Depuis que j’écris sur la solitude dans la pandémie, je ne cesse de commettre une erreur de frappe à l’ordinateur. Je commence par écrire « soli » puis mes doigts continuent seuls… « daire » … « SOLIDAIRE ». Et si la solidarité était le remède à la solitude, à l’isolement ? Cela vous parait fou ? Je comprends … Mais pensez-y un peu plus. Comme une personne âgée peut être ravivée, ragaillardie, par l’arrivée du dernier arrière-petit-enfant dans la famille. Le fait de s’occuper d’un autre être, de prendre soin, nous permet de nous sentir utile. De plus, sans compter le contact social qu’apporte chaque rencontre, aider un autre être nous permet de nous décentrer quelques temps de nos propres douleurs qu’elles soient physiques ou bien psychiques. On peut alors sortir du désespoir, de la dépression, en répondant présent pour une cause plus grande que soi. On peut dépasser nos peurs, nos frustrations. On se concentre sur l’autre sans lequel nous ne pouvons vivre.
Je ne suis bien sûr pas la seule à avoir fait l’hypothèse des bienfaits de la solidarité. Dans une interview pour Essentiel Santé Magazine, Alexandre Jollien, un philosophe suisse, répond à la question « Comment définiriez-vous la solidarité ? » par ces mots : « L’étymologie du mot nous renseigne. La solidarité, c’est ce qui nous rend solides, ensemble. C’est la compréhension intime de l’interdépendance de tout être. On ne saurait vivre heureux seul, dans son coin, totalement retranché des autres ».
La dernière partie de cette citation souligne que l’on ne peut pas vivre l’un sans l’autre.

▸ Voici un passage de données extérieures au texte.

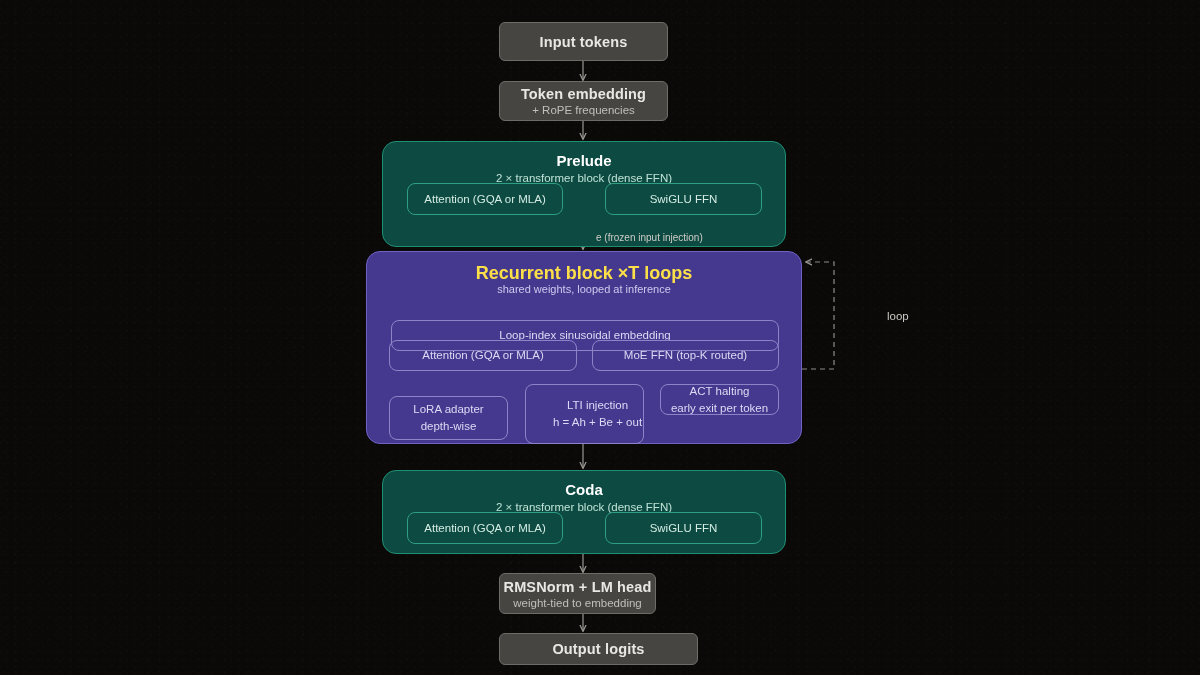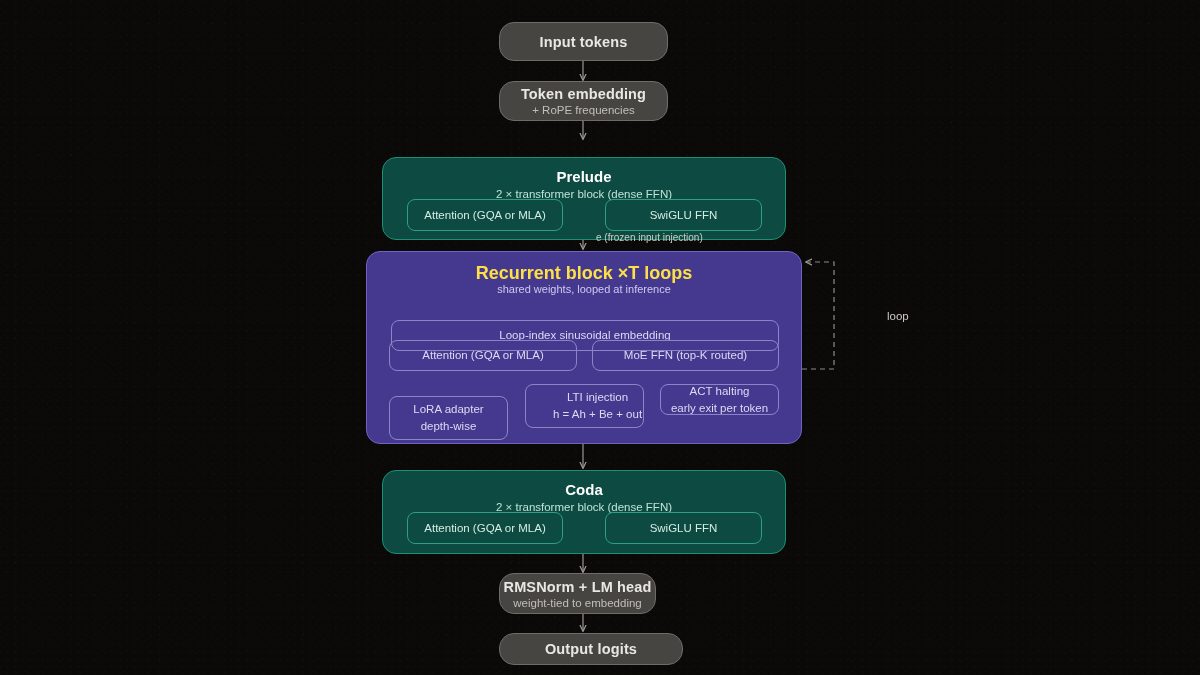--- a/index.html
+++ b/index.html
@@ -47,21 +47,21 @@
     flex-direction: column;
     align-items: center;
     justify-content: center;
     text-align: center;
   }
 
   
   .node-gray {
     background: #474542;
     border: 1px solid #6f6c67;
-    border-radius: 15px;
+    border-radius: 6px;
   }
   .node-gray .node-title {
     color: #e9e7e4;
     font-size: 14.5px;
     font-weight: bold;
     letter-spacing: 0.15px;
   }
   .node-gray .node-sub {
     color: #c2bfbb;
     font-size: 11.5px;
@@ -197,21 +197,21 @@
 
   <div class="node node-gray" style="left:499px; top:22px; width:169px; height:39px;">
     <div class="node-title">Input tokens</div>
   </div>
 
   <div class="node node-gray" style="left:499px; top:81px; width:169px; height:40px;">
     <div class="node-title">Token embedding</div>
     <div class="node-sub">+ RoPE frequencies</div>
   </div>
 
-  <div class="group-teal" style="left:382px; top:157px; width:404px; height:83px;">
+  <div class="group-teal" style="left:382px; top:141px; width:404px; height:106px;">
     <div class="group-title" style="position:absolute; left:0; right:0; top:10px;">Prelude</div>
     <div class="group-sub" style="position:absolute; left:0; right:0; top:27px;">2 × transformer block (dense FFN)</div>
     <div class="sub-teal" style="position:absolute; left:24px; top:41px; width:156px; height:32px;">
       <span>Attention (GQA or MLA)</span>
     </div>
     <div class="sub-teal" style="position:absolute; left:222px; top:41px; width:157px; height:32px;">
       <span>SwiGLU FFN</span>
     </div>
   </div>
 
@@ -229,21 +229,21 @@
       <span>Attention (GQA or MLA)</span>
     </div>
     <div class="sub-purple" style="left:225px; top:88px; width:187px; height:31px;">
       <span>MoE FFN (top-K routed)</span>
     </div>
 
     <div class="sub-purple" style="left:22px; top:144px; width:119px; height:44px;">
       <span>LoRA adapter</span>
       <span>depth-wise</span>
     </div>
-    <div class="sub-purple" style="left:158px; top:132px; width:119px; height:44px;padding-left:26px;">
+    <div class="sub-purple" style="left:158px; top:132px; width:119px; height:60px;padding-left:26px;">
       <span>LTI injection</span>
       <span>h = Ah + Be + out</span>
     </div>
     <div class="sub-purple" style="left:293px; top:132px; width:119px; height:31px;">
       <span>ACT halting</span>
       <span>early exit per token</span>
     </div>
   </div>
 
   <div class="loop-label" style="left:841px; top:310px;">loop</div>
@@ -257,17 +257,17 @@
     <div class="sub-teal" style="position:absolute; left:222px; top:41px; width:157px; height:32px;">
       <span>SwiGLU FFN</span>
     </div>
   </div>
 
   <div class="node node-gray" style="left:499px; top:573px; width:157px; height:41px;">
     <div class="node-title">RMSNorm + LM head</div>
     <div class="node-sub">weight-tied to embedding</div>
   </div>
 
-  <div class="node node-gray" style="left:499px; top:633px; width:184px; height:32px;">
+  <div class="node node-gray" style="left:499px; top:633px; width:199px; height:32px;">
     <div class="node-title">Output logits</div>
   </div>
 
 </div>
 
 </body></html>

Quel problème alors lorsque nous devons rester confinés ou que nous devons limiter nos contacts sociaux. C’est ce qui explique les difficultés de beaucoup de personnes en ce moment à rester dans un élan positif. L’être humain se construit psychiquement dans sa relation aux autres. Je vous épargne la théorie, ce n’est pas l’important dans cet article. C’est dans ces interactions aux autres que le bébé, l’enfant, l’adolescent puis le jeune adulte se construit intérieurement. Il est donc facile de comprendre toute l’importance du contact humain dans notre bien-être. Que fait-on alors lorsque ce contact est modifié par l’arrivée d’un virus ? J’y viens mais revenons d’abord à notre citation, dont la première partie souligne que nous sommes solides ensembles, que nous sommes solidaires. Comment être solide ensemble si on ne peut se voir, se toucher ? À la manière des associations qui souhaitent pourvoir aider de loin comme de près par les lignes d’écoute téléphonique et qui existent depuis très longtemps. On peut utiliser nos téléphones, nos ordinateurs pour contacter nos proches isolés. On peut contacter les associations autour de nous pour demander s’ils ont besoin de bénévoles pour appeler leurs usagers et leur éviter l’isolement. Parce que si nous sommes confinés, nous sommes aussi libres de décider si nous gardons la tête sous l’eau ou si nous essayons de nous rattacher au monde, de devenir parti d’un tout, de devenir solidaire. La solidarité apparaît ici comme une piste pour aller mieux en cette période difficile puisqu’elle nous reconnecte aux autres.
Le processus vers un mieux-être peut être long et prendre des chemins bien différents pour chacun. L’important c’est de continuer d’essayer de s’élever pour créer du lien et se retrouver… peut-être même un peu plus solide qu’avant.